Agenda item

Brent Youth Offending Service Post Inspection Action Plan Implementation

To provide detail of the progress made in implementing the actions arising from the four recommendations from the Youth Offending Service Inspection that took place in August 2019, with additional focus given to the impact of COVID-19 on local youth justice provision and how Brent YOS has responded operationally to the challenges posed by the pandemic.


Councillor Mili Patel (Lead Member for Children's Safeguarding, Early Help and Social Care) introduced the report which provided details of actions taken from the 4 recommendations that arose from the Youth Offending Service inspection in 2019. She explained that the report gave further information on the performance of Brent YOS in general and the impact of COVID-19 on the service. She felt that the Children and Young People’s department had made some major strides in implementing the recommendations through staffing restructure, proactively identifying external funding in order to support recommendations such as the Mayors Fund, and had secured substantial funding recently for a 3 year grant from the Youth Justice Board to deal with the impact of COVID-19 in BAME Communities. Councillor Patel also highlighted the introduction of Family Wellbeing Centres, and the Roundwood School, which would provide further spaces to work with young people within a community setting.


In relation to courts and criminalisation the Committee wanted reassurance that unnecessary criminalisation was not an issue for Brent. Nigel Chapman (Operational Director Integration and Improved Outcomes, Brent Council) advised that Brent’s relationship with the Magistrates’ Court, which was where most YOS work went through, was very effective and had continued to operate at a good level throughout the pandemic, and the Court had been very supportive of the work. In relation to the random sampling of cases involving out of court disposals, he advised that Brent YOS had made good strides with the police where previously they felt police were offering too many conditional cautions instead of cautions, which was felt unsuitable for some young people and led to the Court finding young people breaching those cautions leading to a criminal offence being committed. He advised that the cohort size was relatively small therefore the sampling approach was effective and provided a more tailored approach.

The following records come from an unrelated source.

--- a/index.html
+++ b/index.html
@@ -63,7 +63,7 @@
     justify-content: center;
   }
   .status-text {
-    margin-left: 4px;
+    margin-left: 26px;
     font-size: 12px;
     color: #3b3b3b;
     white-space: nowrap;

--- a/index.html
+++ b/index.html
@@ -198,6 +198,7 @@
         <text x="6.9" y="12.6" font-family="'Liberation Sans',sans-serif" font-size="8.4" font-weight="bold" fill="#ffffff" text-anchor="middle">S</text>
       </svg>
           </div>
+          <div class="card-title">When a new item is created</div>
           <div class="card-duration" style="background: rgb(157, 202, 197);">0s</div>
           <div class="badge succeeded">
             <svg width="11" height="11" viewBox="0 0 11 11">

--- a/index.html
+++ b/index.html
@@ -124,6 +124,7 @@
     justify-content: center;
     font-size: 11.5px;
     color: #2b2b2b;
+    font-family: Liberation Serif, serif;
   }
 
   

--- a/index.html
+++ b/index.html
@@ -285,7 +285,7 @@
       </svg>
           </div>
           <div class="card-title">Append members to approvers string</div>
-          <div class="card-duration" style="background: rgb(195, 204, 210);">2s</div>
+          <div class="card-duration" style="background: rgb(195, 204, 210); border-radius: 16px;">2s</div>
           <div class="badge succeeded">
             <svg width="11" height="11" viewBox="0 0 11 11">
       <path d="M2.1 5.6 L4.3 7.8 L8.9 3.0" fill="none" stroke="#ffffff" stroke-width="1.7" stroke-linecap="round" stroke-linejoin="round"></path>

Committee members noted that there was a lot of input required from CAMHS from the service and queried what the current waiting times were. Sue Gates (Head of Early Help, Brent Council) advised that she recognised that waiting lists with CAMHS were an issue elsewhere but highlighted that Brent YOS had their own dedicated CAMHS worker who kept up to date with all work and never had a young person waiting, with an assessment conducted as soon as a referral was made. There was also input from a staff member working on a project around mental health, seeking to identify those who may need additional help around mental health, anxiety and wellbeing early. The staff member saw the young people in the police station, in their home, via video link, in court cells or wherever the first place they were identified was.


The Committee were encouraged by the reduction in court order sentences, but queried whether that could be as a result of court closures and whether the pandemic had an impact on the number of youth offending. Nigel Chapman advised that there was less activity in the court system and less crime committed, which was noted in London and nationally and the court systems did reduce their capacity. He added that the overall picture on youth offending generally was that there had been a significant reduction in young people entering the youth justice system over the last 8 years. In response to whether any mentoring system was in place which may have contributed to the reduction, Nigel Chapman advised of a number of factors at play including building trusted relationships between the young person and their YOS case worker, or the young person’s mentors, or a combination of the 2, and working closely with the young person’s parents. He advised that primarily the service was based around understanding a young person and helping them with employment, education and thinking through their offending behaviour.


Regarding how the YOS could work with voluntary sector substance misuse services to support the work of YOS further, Sue Gates highlighted that they had worked with Each Brent and the Westminster Drugs Project for a considerable length of time and had a very good relationship with them. She expressed that they did more than was required of them, were co-located with YOS workers, and were seen as part of the team. They saw most young people that came through the system and worked with families and siblings.


The Chair drew the item to a close by noting the positive feedback highlighted in paragraph 7 of the report received from the YOS survey of young people and their families which had 76 participants.